Navigating these treacherous market rifts successfully is becoming increasingly dependent on skilled interpretation of non-traditional data sources, Redevco’s latest research demonstrates.
Only the top retail markets of London and Paris and other European cities within the ‘Excellent’ investment ranking of the retail real estate investment manager’s City Attractiveness research model showed rental growth on average last year, while all other centres in lower categories saw rental declines.
European economic growth appears to be peaking and inflation is projected to reach 2.0% the coming years. At the same time urbanisation and changing consumer behaviour, partly driven by e-commerce, urge retailers to review and adapt their business models. In turn this makes location selection even more important. It is absolutely critical to the success of the retailers, and thus for investors to be able to identify those cities, and areas within, able to benefit from these socio-economic trends.
Bart Vink, Head of Research and Strategy, at Redevco said: “Just because a city today is on the right side of the polarisation divide, does not guarantee it will be going forward. Structural change in the retail landscape challenges all shopping destinations, accelerating the retail real estate evolution where only the fittest will continue to thrive at the expense of the weakest.”
Innovative data modelling in tandem with rapid market evolution
Redevco’s City Attractiveness model captures retail market dynamics and trends through 19 different indicators, including increasingly important ‘soft factors’, such as the number of tourist attractions, or the presence of creative professionals in an urban centre.
By regularly assessing the relative influence of these factors and adjusting their importance in tandem with the rapid evolution of the market, Redevco has been able to substantially increase the accuracy of the research model that guides the investment strategy for its €7.4 billion pan-European retail real estate portfolio. Based on Redevco’s experience navigating these treacherous market rifts, what research model upgrades were implemented?
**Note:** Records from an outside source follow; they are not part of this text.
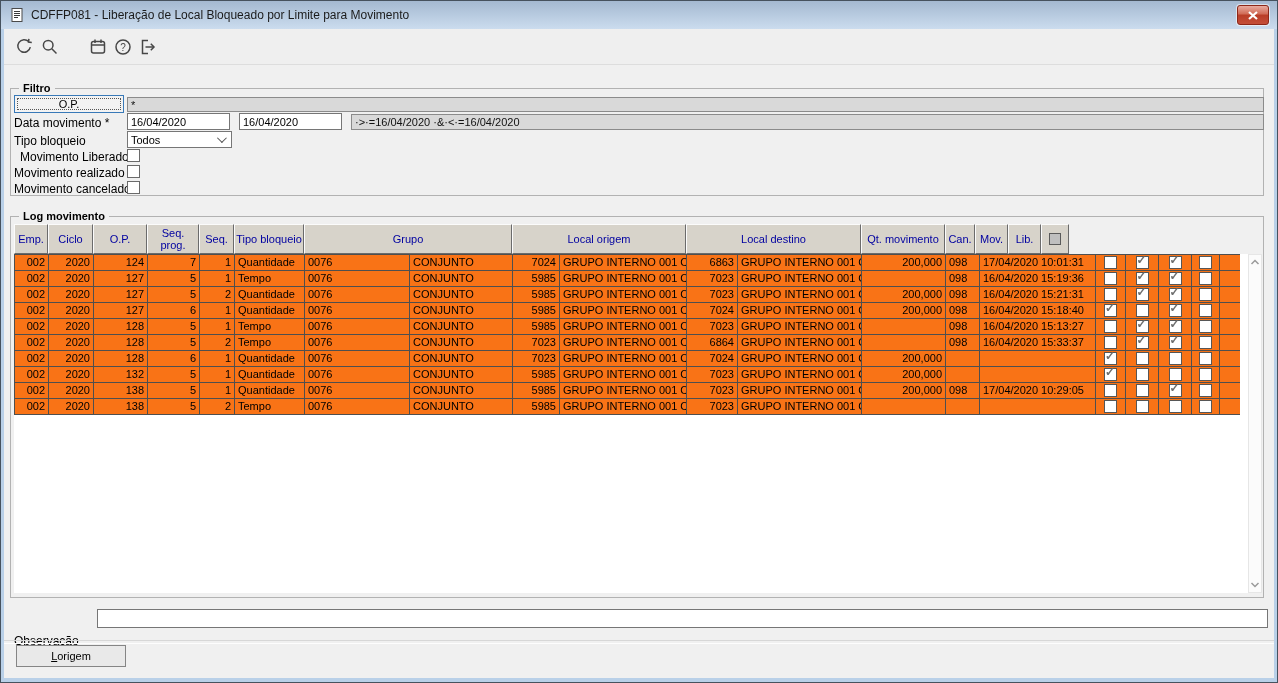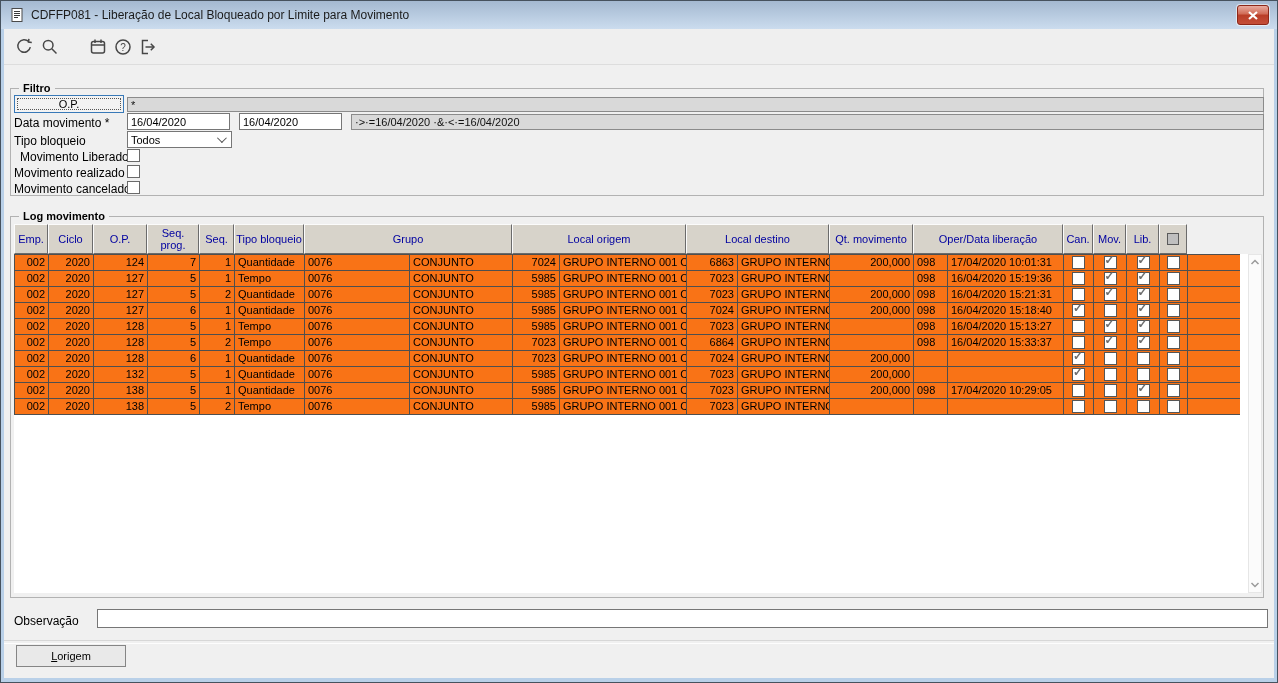--- a/index.html
+++ b/index.html
@@ -43,21 +43,21 @@
   .cell{box-sizing:border-box;border-right:1px solid #4f4f4f;font-size:11px;line-height:13px;padding:1px 3px 0;overflow:hidden;white-space:nowrap;color:#000;}
   .num{text-align:right;}
   .split{display:flex;padding:0;}
   .sub{box-sizing:border-box;padding:1px 3px 0;overflow:hidden;white-space:nowrap;}
   .sub2{border-left:1px solid #4f4f4f;flex:1;}
   .cbcell{display:flex;align-items:center;justify-content:center;padding:0;}
   .gcb{width:11px;height:11px;border:1px solid #565656;background:#fff;position:relative;box-sizing:content-box;}
   .gcb.checked::after{content:"\2713";position:absolute;left:0px;top:-3px;font-size:12px;font-weight:bold;color:#6e6e6e;}
   
   .w-emp{width:34px}.w-ciclo{width:45px}.w-op{width:54px}.w-seqp{width:52px}.w-seq{width:35px}.w-tipo{width:70px}
-  .w-grupo{width:208px}.w-orig{width:174px}.w-dest{width:143px}.w-qt{width:84px}.w-oper{width:150px}
+  .w-grupo{width:208px}.w-orig{width:174px}.w-dest{width:175px}.w-qt{width:84px}.w-oper{width:150px}
   .w-can{width:30px}.w-mov{width:33px}.w-lib{width:33px}.w-sel{width:28px}
   .s-gc{width:104px}.s-oc{width:46px;text-align:right}.s-dc{width:50px;text-align:right}.s-pc{width:33px;text-align:left}
   .vscroll{position:absolute;left:1237px;top:37px;width:14px;height:339px;background:#fbfbfb;border:1px solid #e6e6e6;box-sizing:border-box;}
   .vscroll .up{position:absolute;top:3px;left:1px;}
   .vscroll .down{position:absolute;bottom:3px;left:1px;}
   
   .sep{position:absolute;left:0px;top:611px;width:100%;height:2px;border-top:1px solid #d7d7d7;border-bottom:1px solid #fdfdfd;}
   .liberar-btn{position:absolute;left:12px;top:616px;width:110px;height:22px;box-sizing:border-box;background:#e9e9e9;border:1px solid #858585;
     font-size:11px;color:#000;display:flex;align-items:center;justify-content:center;cursor:default;}
   .liberar-btn .mn{text-decoration:underline;}
@@ -148,21 +148,20 @@
         <div class="hcell w-emp">Emp.</div>
         <div class="hcell w-ciclo">Ciclo</div>
         <div class="hcell w-op">O.P.</div>
         <div class="hcell w-seqp">Seq. prog.</div>
         <div class="hcell w-seq">Seq.</div>
         <div class="hcell w-tipo">Tipo bloqueio</div>
         <div class="hcell w-grupo">Grupo</div>
         <div class="hcell w-orig">Local origem</div>
         <div class="hcell w-dest">Local destino</div>
         <div class="hcell w-qt">Qt. movimento</div>
-        <div class="hcell w-oper">Oper/Data liberação</div>
         <div class="hcell w-can">Can.</div>
         <div class="hcell w-mov">Mov.</div>
         <div class="hcell w-lib">Lib.</div>
         <div class="hcell w-sel">
             <span class="hsq"></span>
           </div>
       </div>
 
       <div class="browse">
         <div class="rows">
@@ -551,21 +550,21 @@
       <div class="vscroll">
         <svg class="up" width="10" height="8" viewBox="0 0 10 8">
           <polyline points="1.5,6 5,2.5 8.5,6" fill="none" stroke="#9a9a9a" stroke-width="1.5"></polyline>
         </svg>
         <svg class="down" width="10" height="8" viewBox="0 0 10 8">
           <polyline points="1.5,2 5,5.5 8.5,2" fill="none" stroke="#9a9a9a" stroke-width="1.5"></polyline>
         </svg>
       </div>
     </div>
 
-    <span class="flabel" style="left:10px;top:585px;">Observação</span>
+    <span class="flabel" style="left:10px;top:605px;">Observação</span>
     <input class="text-input" style="left: 93px; top: 580px; width: 1171px; height: 19px;" value="">
 
     <div class="sep"></div>
 
     <div class="liberar-btn">
       <span class="mn">L</span>
         <span>origem</span>
     </div>
 
   </div>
Focus on individual cities rather than on countries
A city’s score on economy was previously largely related to the economic performance of the country within which it is located and so more to its position in Europe as a whole. Now to do more justice to the quality of individual cities, their deviations from the country’s average score is also taken into account. This has resulted in outperforming cities in economically underperforming countries benefitting from the new approach, while underperforming cities in economically outperforming countries do not.
Leading cities in Switzerland, Spain, France, Hungary, Italy, Poland and Turkey have strongly benefitted, while the impact in Belgium, Germany, the Netherlands, Sweden and the UK has been minimal.
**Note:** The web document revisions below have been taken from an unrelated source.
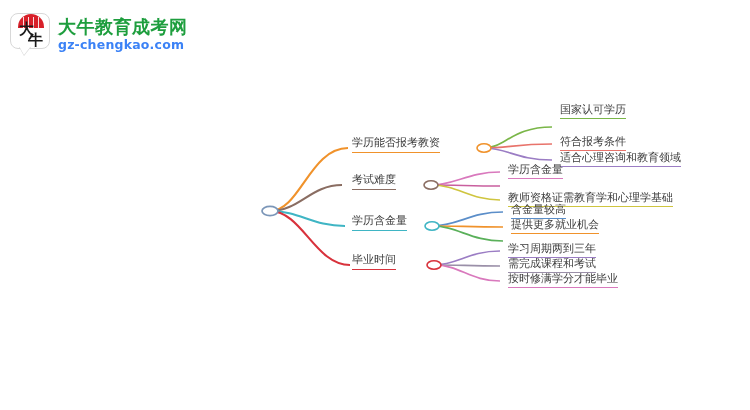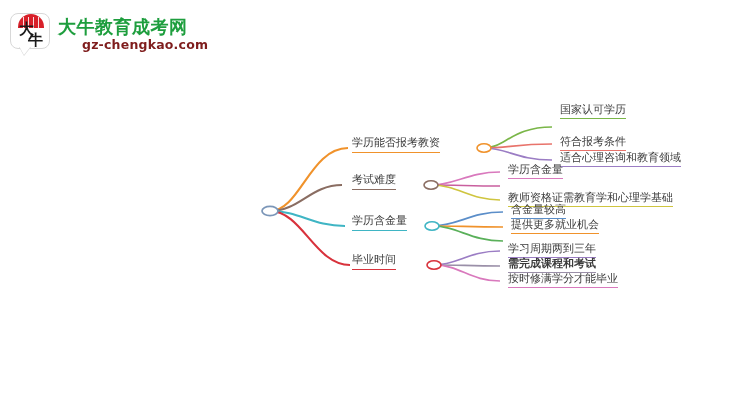--- a/index.html
+++ b/index.html
@@ -97,30 +97,30 @@
   #logo-cjk .c2 { transform: translate(5px, -1px); }
   #logo-text { display: flex; flex-direction: column; justify-content: center; }
   #logo-title {
     font-family: "DejaVu Sans", sans-serif;
     font-size: 18px;
     font-weight: 700;
     color: #1e9e3e;
     letter-spacing: .5px;
     line-height: 21px;
     white-space: nowrap;
+    text-align: center;
   }
   #logo-url {
     font-family: "DejaVu Sans", sans-serif;
     font-size: 12.5px;
     font-weight: 700;
-    color: #7f1d1d;
+    color: #3b82f6;
     letter-spacing: .2px;
     line-height: 16px;
     white-space: nowrap;
-    margin-left: 24px;
   }
 
   
   #mindmap {
     position: absolute;
     left: 0;
     top: 0;
     width: 750px;
     height: 410px;
   }
@@ -248,20 +248,20 @@
   <div class="node node-l2" style="left:511px; top:217px; border-bottom-color:#f0922b;">
     <span>提供更多就业机会</span>
   </div>
 
   <div class="node node-l1" style="left:352px; top:252px; border-bottom-color:#d8323c;">
     <span>毕业时间</span>
   </div>
   <div class="node node-l2" style="left:508px; top:241px; border-bottom-color:#9b7dc4;">
     <span>学习周期两到三年</span>
   </div>
-  <div class="node node-l2" style="left:508px; top:256px; border-bottom-color:#9a8fa8;font-weight:bold;">
+  <div class="node node-l2" style="left:508px; top:256px; border-bottom-color:#9a8fa8;">
     <span>需完成课程和考试</span>
   </div>
   <div class="node node-l2" style="left:508px; top:271px; border-bottom-color:#d979bd;">
     <span>按时修满学分才能毕业</span>
   </div>
 
 </div>
 
 </body></html>

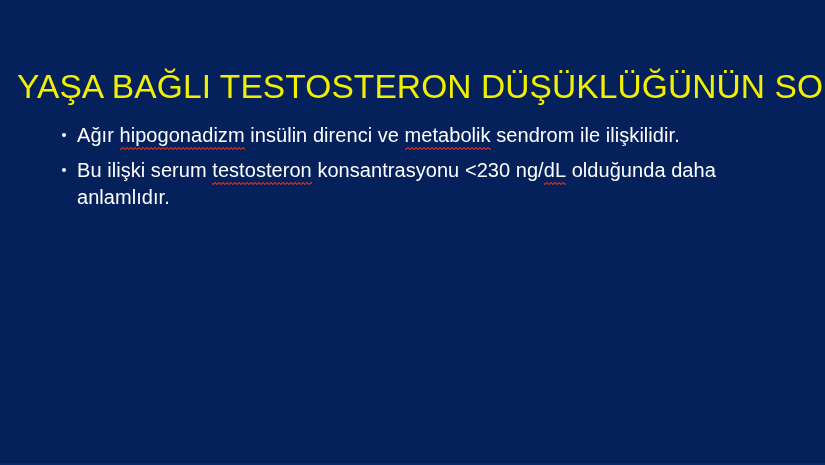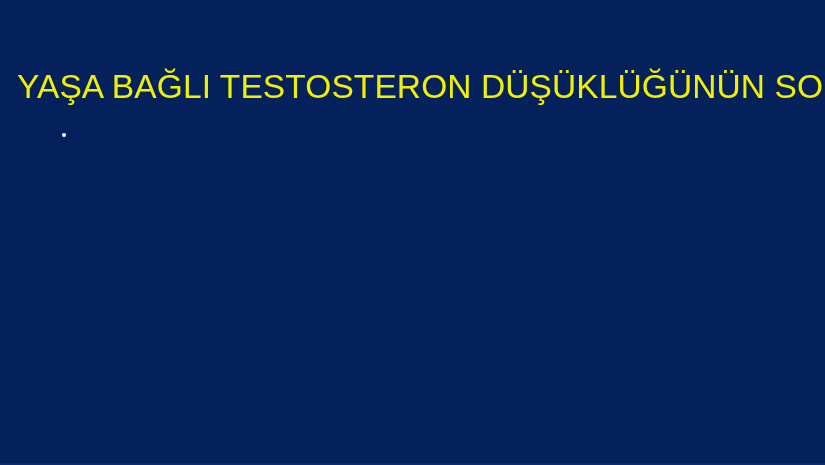--- a/index.html
+++ b/index.html
@@ -107,19 +107,24 @@
 <body>
 
 <div class="slide">
 
   <h1 class="slide-title">YAŞA BAĞLI TESTOSTERON DÜŞÜKLÜĞÜNÜN SONUÇLARI</h1>
 
   <div class="body-block">
 
     <p class="bullet-item">
       <span class="bullet-dot"></span>
+      <span class="bullet-text"><span>Ağır </span><span class="spell">hipogonadizm</span><span> insülin direnci ve </span><span class="spell">metabolik</span><span> sendrom ile ilişkilidir.</span></span>
     </p>
 
+    <p class="bullet-item">
+      <span class="bullet-dot"></span>
+      <span class="bullet-text"><span>Bu ilişki serum </span><span class="spell">testosteron</span><span> konsantrasyonu &lt;230 ng/</span><span class="spell">dL</span><span> olduğunda daha anlamlıdır.</span></span>
+    </p>
 
   </div>
 
   <div class="slide-bottom-edge"></div>
 </div>
 
 </body></html>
Volume of online sales as indicator for physical retail space demand
With the risk of oversupply leaping up the industry’s agenda as demand for retail space is increasingly impacted by e-commerce, Redevco has switched the basis on which this factor is measured from the traditional reference to future shopping centre supply, to the volume of online sales. In countries with a high share of online sales, such as the UK and Germany, the risk for physical space to become obsolete increases due to severe continuous competition.
Momentum of city’s economic growth is factored in
The weightings of the indicators within the City Attractiveness model are based on their correlation with prime rents and prime yields. During the late stage of a retail real estate market cycle, as we are currently experiencing, the momentum of a city’s economic growth is important to support the outperformance of investments. Therefore, this factor has been given an increased weighting within the model. The result has been a significant increase in its accuracy, with the average correlation between rental levels and a City Attractiveness score rising to 0.770 from 0.700.
Vink further comments: “Relying on traditional market indicators and gut instinct only no longer provides a solid basis for a European retail real estate investment strategy. That is one of the main lessons learned from the Great Financial Crisis a decade ago. Nowadays, uncertainty is on the rise again. The market is evolving so rapidly and developments such as e-commerce and urbanisation are so complex to measure and evaluate, that only a deep and dynamic data approach will allow investors to keep up with the radical market evolution that is underway.”